Give the data below again exactly as written, but without the pictures.

Before and after images
*** Begin section ***

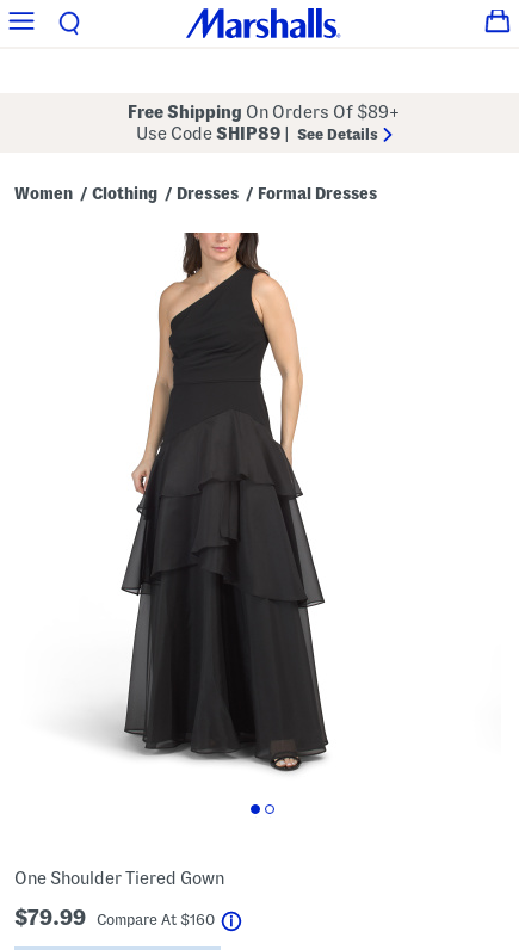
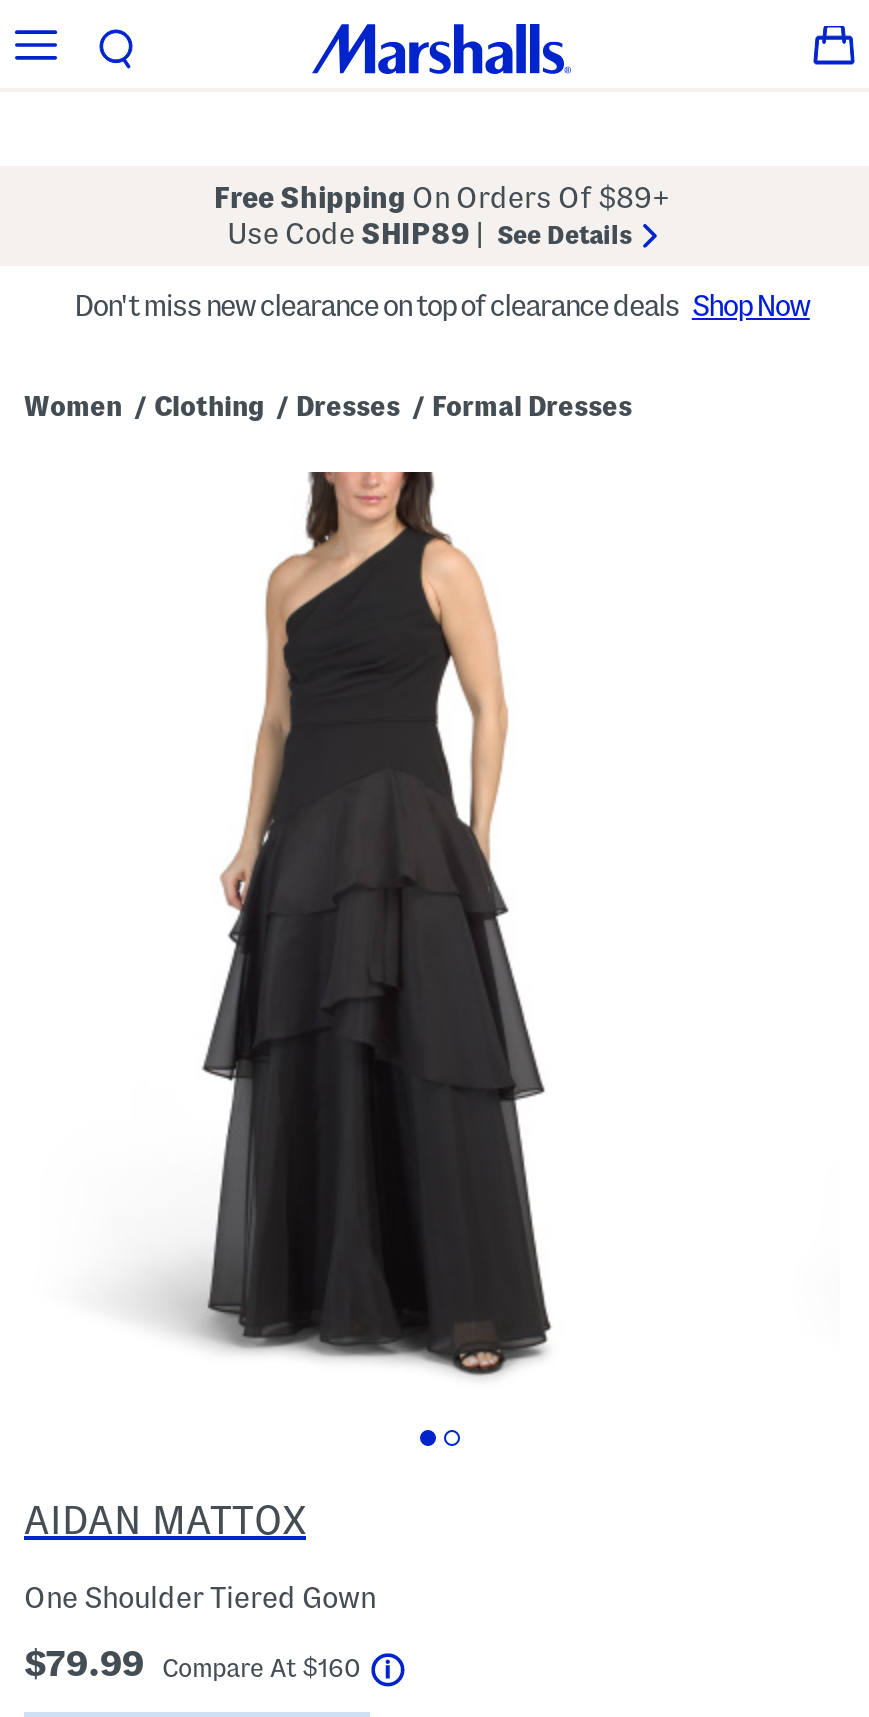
none -> [74,289,810,321] Don't miss new clearance on top of clearance deals Shop Now
none -> [24,1498,306,1542] AIDAN MATTOX

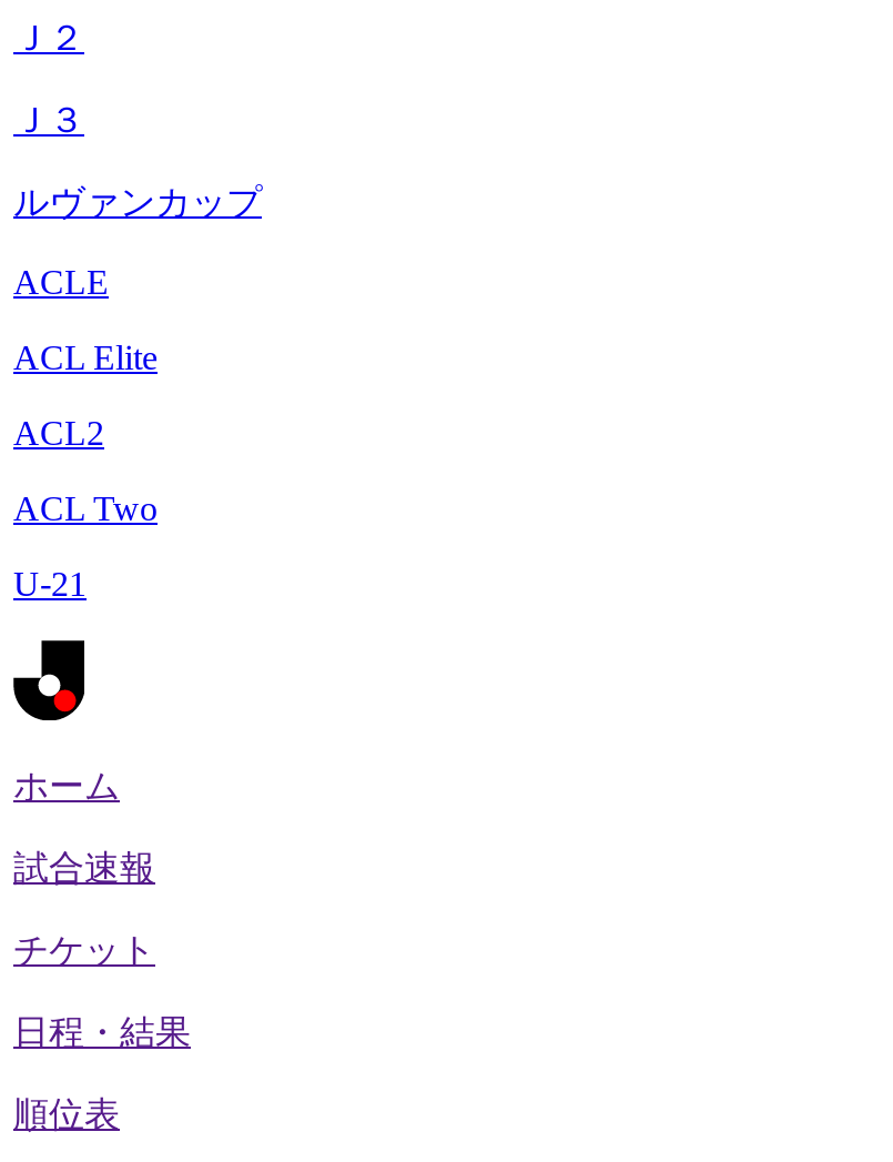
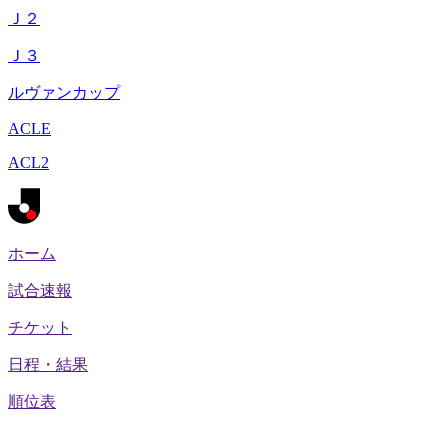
[13,339,158,376] ACL Elite -> none
[13,489,158,603] ACL Two | U-21 -> none

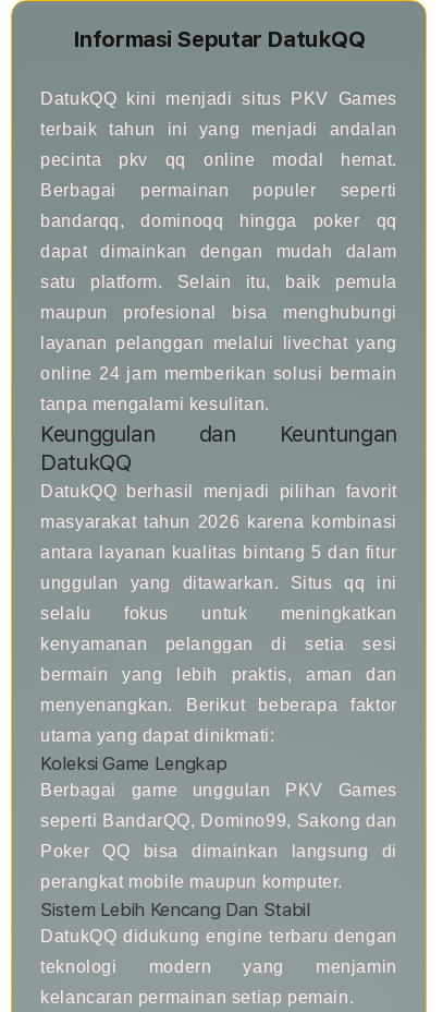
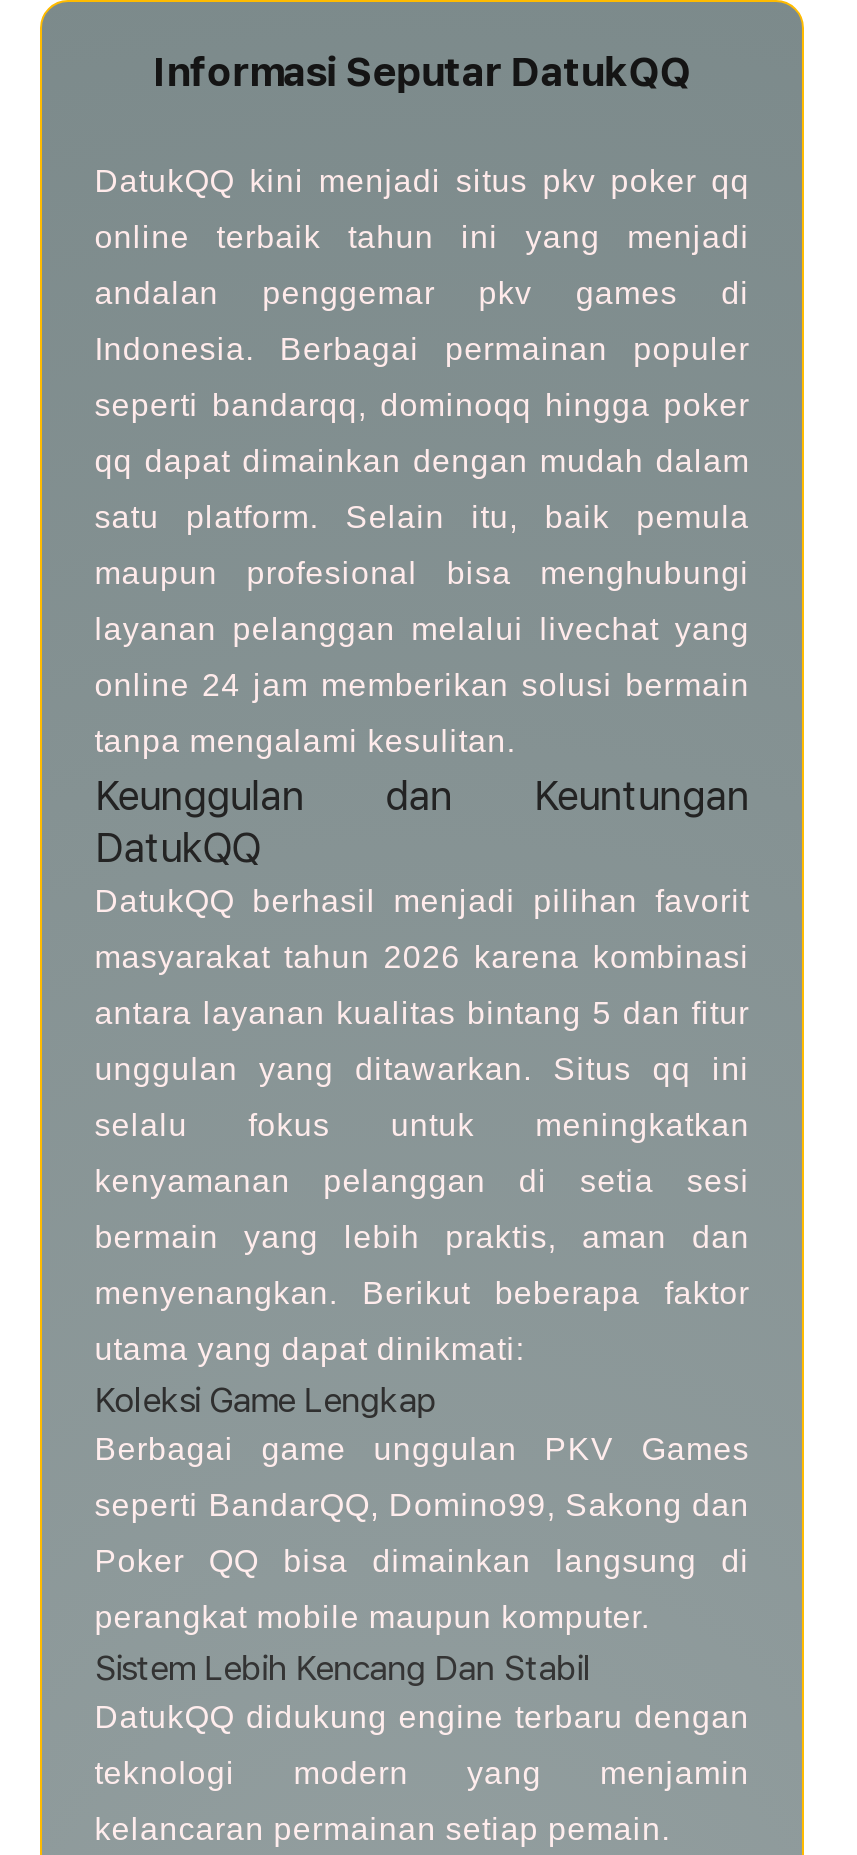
[40,89,397,108] DatukQQ kini menjadi situs PKV Games -> [94,164,750,198] DatukQQ kini menjadi situs pkv poker qq
[40,120,397,138] terbaik tahun ini yang menjadi andalan -> [94,220,750,254] online terbaik tahun ini yang menjadi
[40,150,397,169] pecinta pkv qq online modal hemat. -> [94,276,750,310] andalan penggemar pkv games di
[40,181,397,200] Berbagai permainan populer seperti -> [94,332,750,366] Indonesia. Berbagai permainan populer
[40,212,397,230] bandarqq, dominoqq hingga poker qq -> [94,388,750,422] seperti bandarqq, dominoqq hingga poker
[40,242,397,261] dapat dimainkan dengan mudah dalam -> [94,444,750,478] qq dapat dimainkan dengan mudah dalam

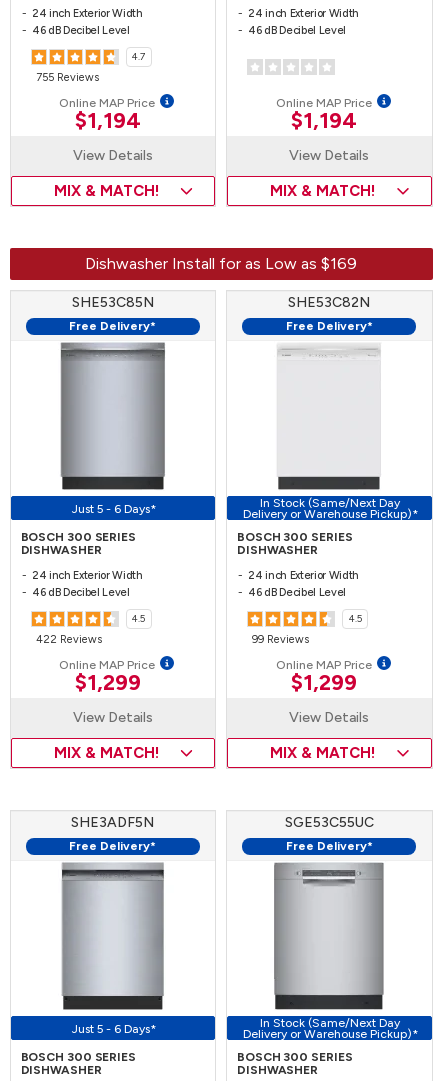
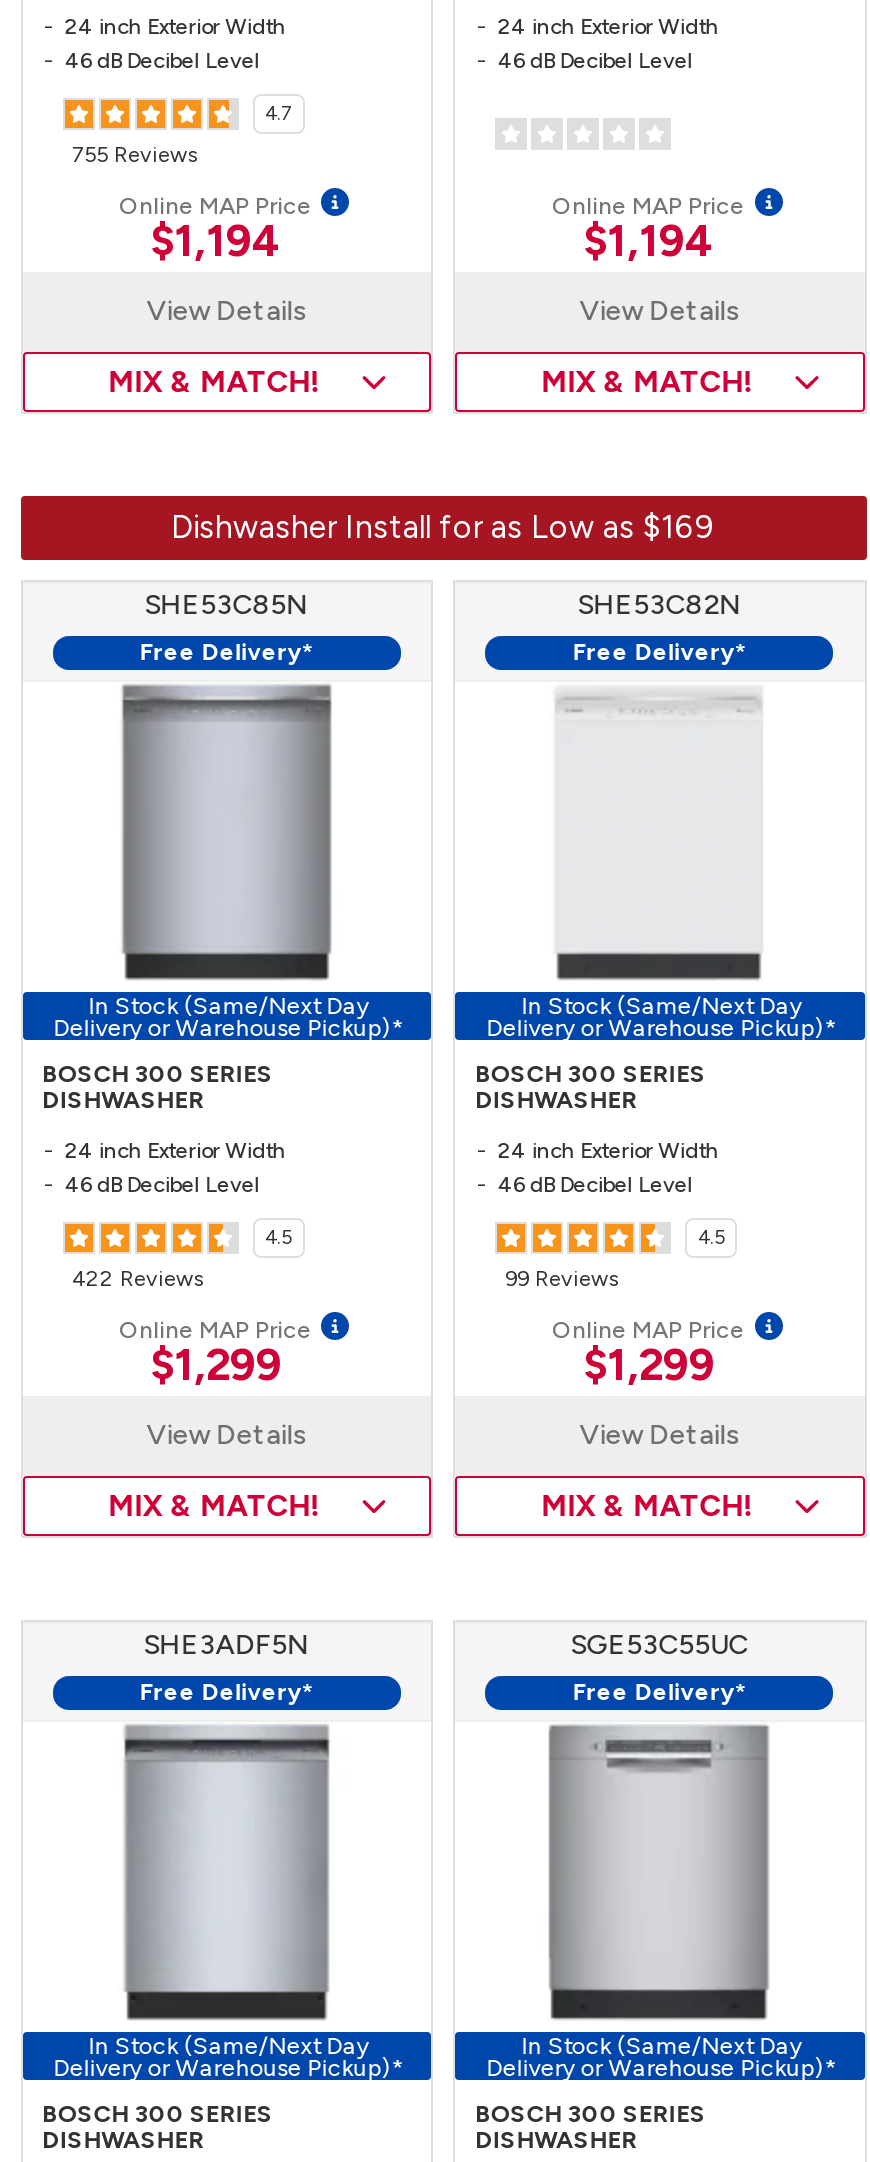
[72,502,156,516] Just 5 - 6 Days* -> [53,992,403,1042] In Stock (Same/Next Day | Delivery or Warehouse Pickup)*
[72,1022,156,1036] Just 5 - 6 Days* -> [53,2032,403,2082] In Stock (Same/Next Day | Delivery or Warehouse Pickup)*

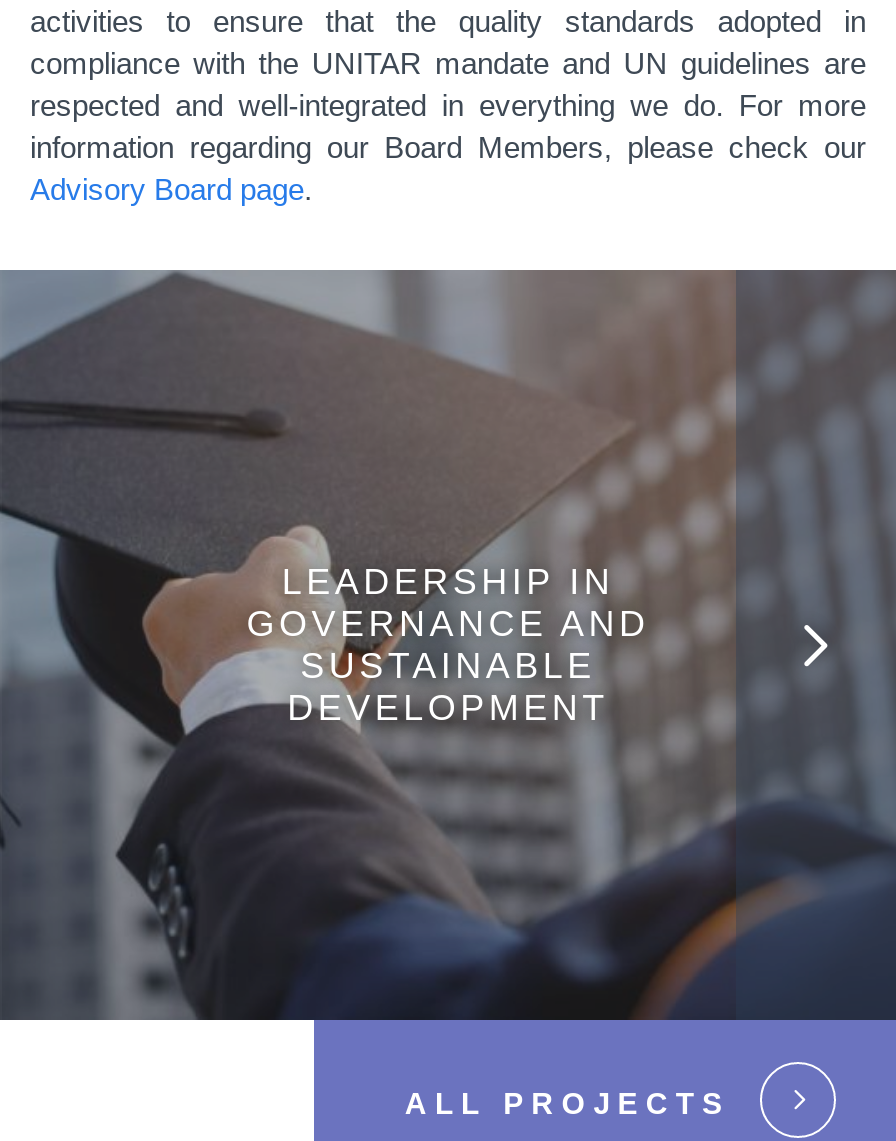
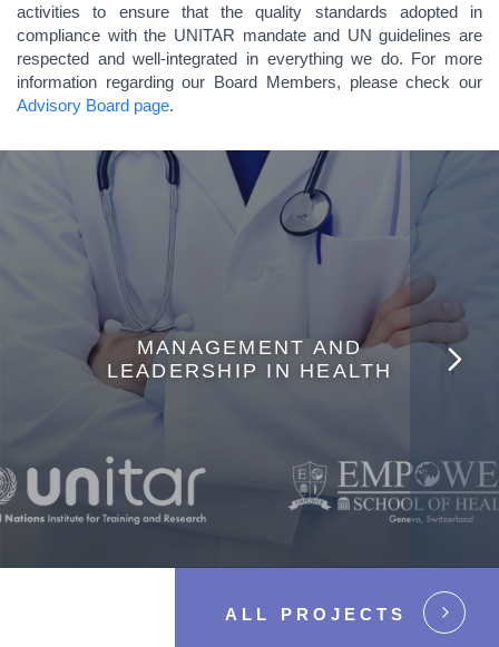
[6,268,890,1020] [image] | LEADERSHIP IN | GOVERNANCE AND | SUSTAINABLE | DEVELOPMENT -> [3,149,496,568] [image] | MANAGEMENT AND | LEADERSHIP IN HEALTH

*** End section ***

Reply to the exercise
none -> [74,289,810,321] Don't miss new clearance on top of clearance deals Shop Now
none -> [24,1498,306,1542] AIDAN MATTOX

[13,339,158,376] ACL Elite -> none
[13,489,158,603] ACL Two | U-21 -> none

[40,89,397,108] DatukQQ kini menjadi situs PKV Games -> [94,164,750,198] DatukQQ kini menjadi situs pkv poker qq
[40,120,397,138] terbaik tahun ini yang menjadi andalan -> [94,220,750,254] online terbaik tahun ini yang menjadi
[40,150,397,169] pecinta pkv qq online modal hemat. -> [94,276,750,310] andalan penggemar pkv games di
[40,181,397,200] Berbagai permainan populer seperti -> [94,332,750,366] Indonesia. Berbagai permainan populer
[40,212,397,230] bandarqq, dominoqq hingga poker qq -> [94,388,750,422] seperti bandarqq, dominoqq hingga poker
[40,242,397,261] dapat dimainkan dengan mudah dalam -> [94,444,750,478] qq dapat dimainkan dengan mudah dalam

[72,502,156,516] Just 5 - 6 Days* -> [53,992,403,1042] In Stock (Same/Next Day | Delivery or Warehouse Pickup)*
[72,1022,156,1036] Just 5 - 6 Days* -> [53,2032,403,2082] In Stock (Same/Next Day | Delivery or Warehouse Pickup)*

[6,268,890,1020] [image] | LEADERSHIP IN | GOVERNANCE AND | SUSTAINABLE | DEVELOPMENT -> [3,149,496,568] [image] | MANAGEMENT AND | LEADERSHIP IN HEALTH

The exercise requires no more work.